Data items:
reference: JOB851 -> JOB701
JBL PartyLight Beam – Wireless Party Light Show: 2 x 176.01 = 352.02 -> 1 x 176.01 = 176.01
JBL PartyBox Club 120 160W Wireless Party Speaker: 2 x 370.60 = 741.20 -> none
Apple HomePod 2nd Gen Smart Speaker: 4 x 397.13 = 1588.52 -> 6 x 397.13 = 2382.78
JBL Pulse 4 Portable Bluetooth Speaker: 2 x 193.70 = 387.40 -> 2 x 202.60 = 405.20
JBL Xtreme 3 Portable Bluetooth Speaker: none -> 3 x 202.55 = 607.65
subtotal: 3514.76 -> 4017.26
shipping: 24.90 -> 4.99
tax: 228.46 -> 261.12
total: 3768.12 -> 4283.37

--

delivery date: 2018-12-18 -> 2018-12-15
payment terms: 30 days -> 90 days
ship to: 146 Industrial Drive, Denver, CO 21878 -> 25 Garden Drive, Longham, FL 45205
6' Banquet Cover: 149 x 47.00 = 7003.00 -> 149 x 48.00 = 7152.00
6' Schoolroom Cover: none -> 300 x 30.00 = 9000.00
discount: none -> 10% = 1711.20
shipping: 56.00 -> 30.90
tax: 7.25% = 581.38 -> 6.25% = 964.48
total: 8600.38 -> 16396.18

--

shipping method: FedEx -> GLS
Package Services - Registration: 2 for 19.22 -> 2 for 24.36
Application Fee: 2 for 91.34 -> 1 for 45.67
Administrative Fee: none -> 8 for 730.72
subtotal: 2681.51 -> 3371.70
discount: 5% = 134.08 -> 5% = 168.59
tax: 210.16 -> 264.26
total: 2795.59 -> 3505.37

Task details: Out of the data above, give again only the lines starting at the one holding "JBL Pulse 4" and ending at the one holding "total: 3768.12 -> 4283.37", unchanged.

The answer:
JBL Pulse 4 Portable Bluetooth Speaker: 2 x 193.70 = 387.40 -> 2 x 202.60 = 405.20
JBL Xtreme 3 Portable Bluetooth Speaker: none -> 3 x 202.55 = 607.65
subtotal: 3514.76 -> 4017.26
shipping: 24.90 -> 4.99
tax: 228.46 -> 261.12
total: 3768.12 -> 4283.37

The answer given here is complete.